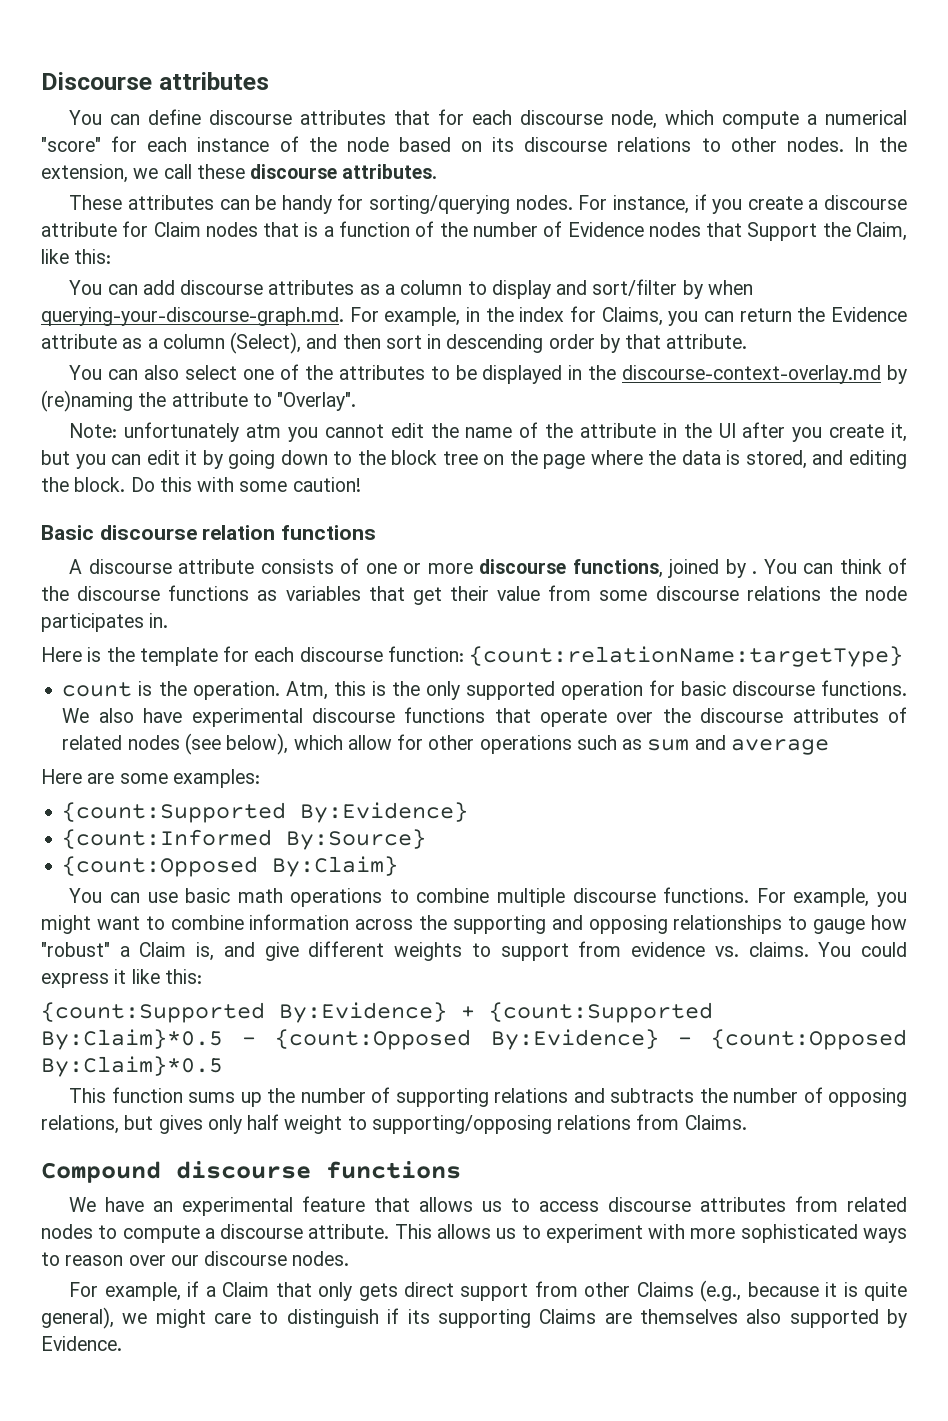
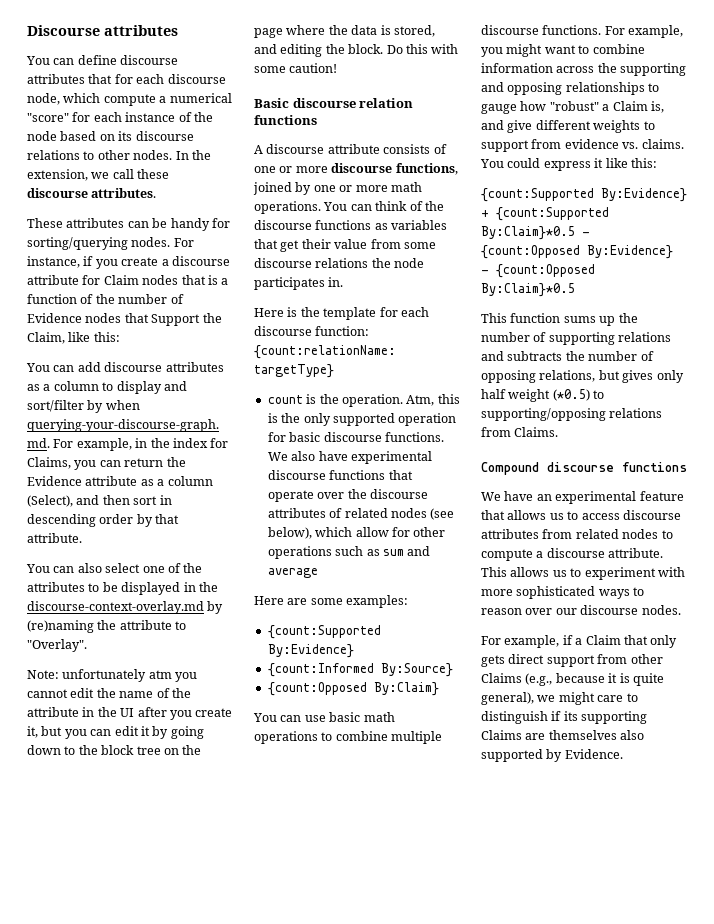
[752,571,758,574] . -> [313,182,422,192] [254,201,321,214] one or more math operations.
(343, 1124) none -> [552,389,590,401] (*0.5)

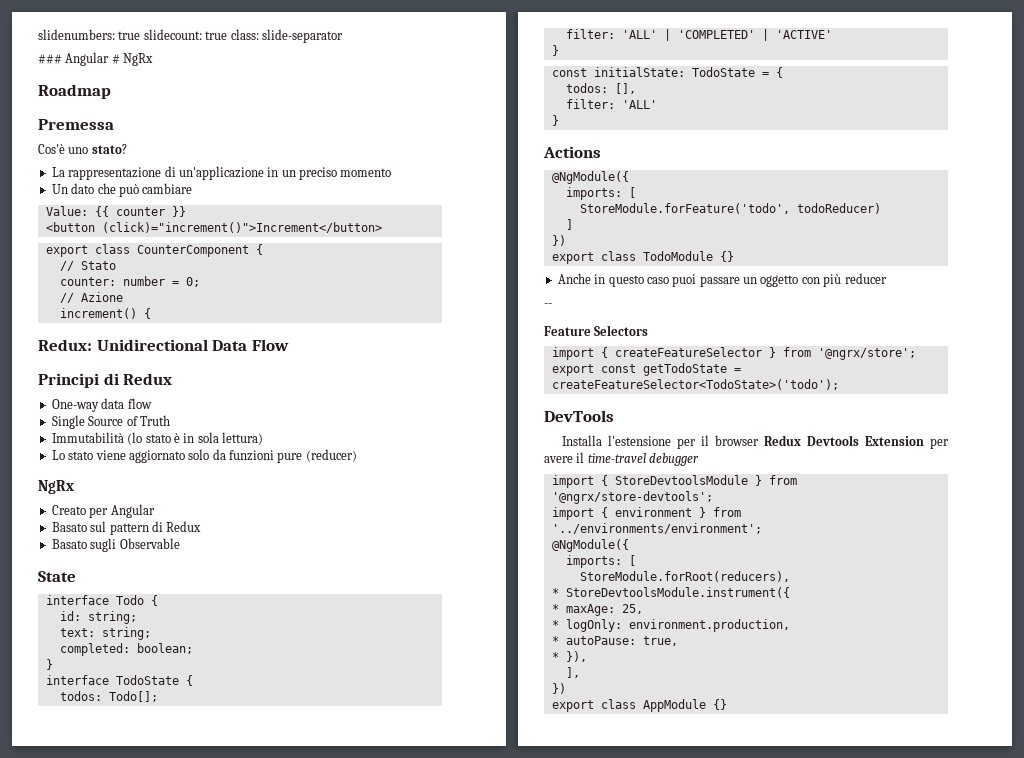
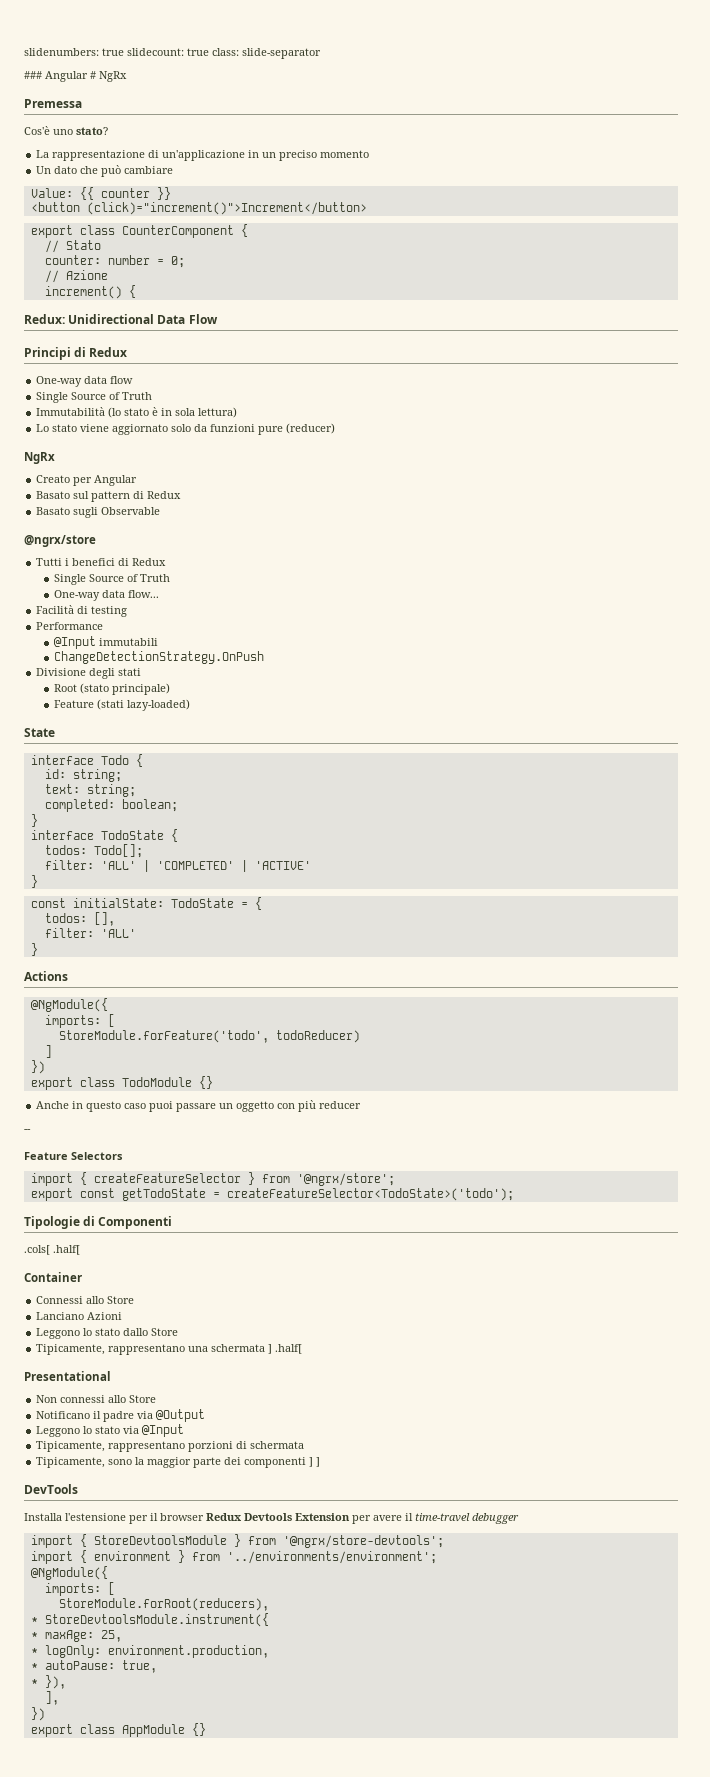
[38,84,111,99] // Roadmap -> (127, 76) none
(180, 543) none -> [24,535,96,547] [36,558,167,566] [54,574,171,585] [54,590,160,601] [36,605,128,617] [36,622,104,630] [54,636,159,649] [54,651,265,664] [36,668,142,679] [54,683,171,695] [54,699,191,711] // @ngrx/store // Tutti i benefici di Redux // Single Source of Truth // One-way data flow... // Facilità di testing // Performance // @Input immutabili // ChangeDetectionStrategy.OnPush // Divisione degli stati // Root (stato principale) // Feature (stati lazy-loaded)
(839, 384) none -> [24,1216,173,1229] [24,1245,80,1255] [24,1272,82,1282] [36,1296,135,1304] [36,1312,123,1320] [36,1328,179,1339] [36,1344,303,1355] [24,1371,111,1381] [36,1395,157,1403] [36,1409,206,1422] [36,1424,185,1437] [36,1441,305,1452] [36,1457,321,1468] // Tipologie di Componenti // .cols[ .half[ // Container // Connessi allo Store // Lanciano Azioni // Leggono lo stato dallo Store // Tipicamente, rappresentano una schermata ] .half[ // Presentational // Non connessi allo Store // Notificano il padre via @Output // Leggono lo stato via @Input // Tipicamente, rappresentano porzioni di schermata // Tipicamente, sono la maggior parte dei componenti ] ]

Problem to solve: Exactly as written, give the entries above again, with no images.

Solved exercise:
[752,571,758,574] . -> [313,182,422,192] [254,201,321,214] one or more math operations.
(343, 1124) none -> [552,389,590,401] (*0.5)

[38,84,111,99] // Roadmap -> (127, 76) none
(180, 543) none -> [24,535,96,547] [36,558,167,566] [54,574,171,585] [54,590,160,601] [36,605,128,617] [36,622,104,630] [54,636,159,649] [54,651,265,664] [36,668,142,679] [54,683,171,695] [54,699,191,711] // @ngrx/store // Tutti i benefici di Redux // Single Source of Truth // One-way data flow... // Facilità di testing // Performance // @Input immutabili // ChangeDetectionStrategy.OnPush // Divisione degli stati // Root (stato principale) // Feature (stati lazy-loaded)
(839, 384) none -> [24,1216,173,1229] [24,1245,80,1255] [24,1272,82,1282] [36,1296,135,1304] [36,1312,123,1320] [36,1328,179,1339] [36,1344,303,1355] [24,1371,111,1381] [36,1395,157,1403] [36,1409,206,1422] [36,1424,185,1437] [36,1441,305,1452] [36,1457,321,1468] // Tipologie di Componenti // .cols[ .half[ // Container // Connessi allo Store // Lanciano Azioni // Leggono lo stato dallo Store // Tipicamente, rappresentano una schermata ] .half[ // Presentational // Non connessi allo Store // Notificano il padre via @Output // Leggono lo stato via @Input // Tipicamente, rappresentano porzioni di schermata // Tipicamente, sono la maggior parte dei componenti ] ]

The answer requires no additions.